Across the entries below, the lines containing "with" should be counted and only their number returned.

==================================================

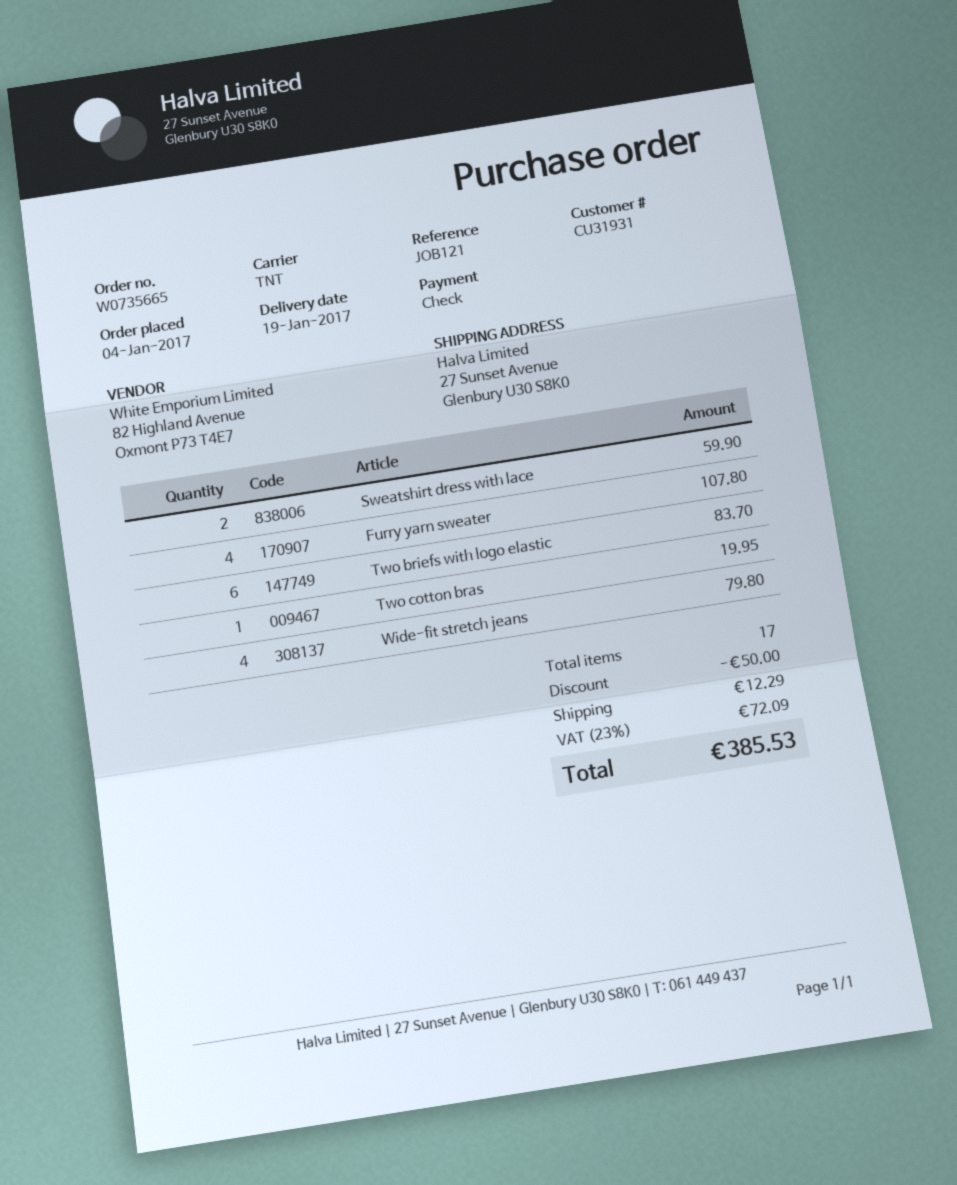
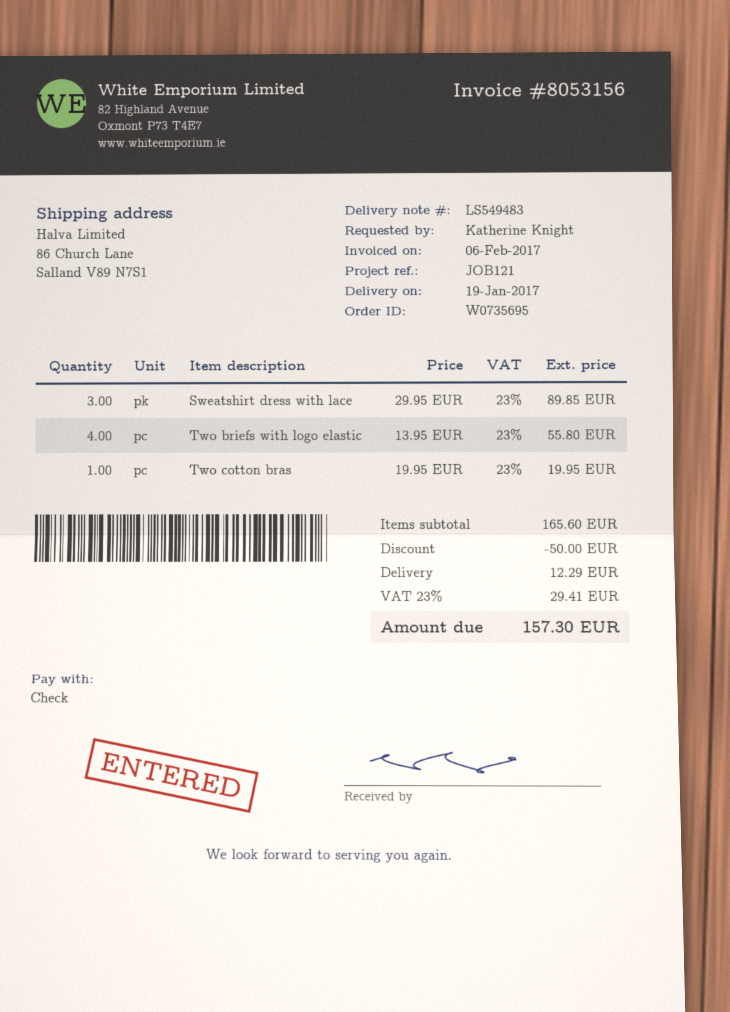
order number: W0735665 -> W0735695
ship to: 27 Sunset Avenue, Glenbury U30 S8K0 -> 86 Church Lane, Salland V89 N7S1
Sweatshirt dress with lace: 2 for 59.90 -> 3 for 89.85
Furry yarn sweater: 4 for 107.80 -> none
Two briefs with logo elastic: 6 for 83.70 -> 4 for 55.80
Wide-fit stretch jeans: 4 for 79.80 -> none
tax: 23% = 72.09 -> 23% = 29.41
total: 385.53 -> 157.30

==================================================

THE COMPLETED TASK — 2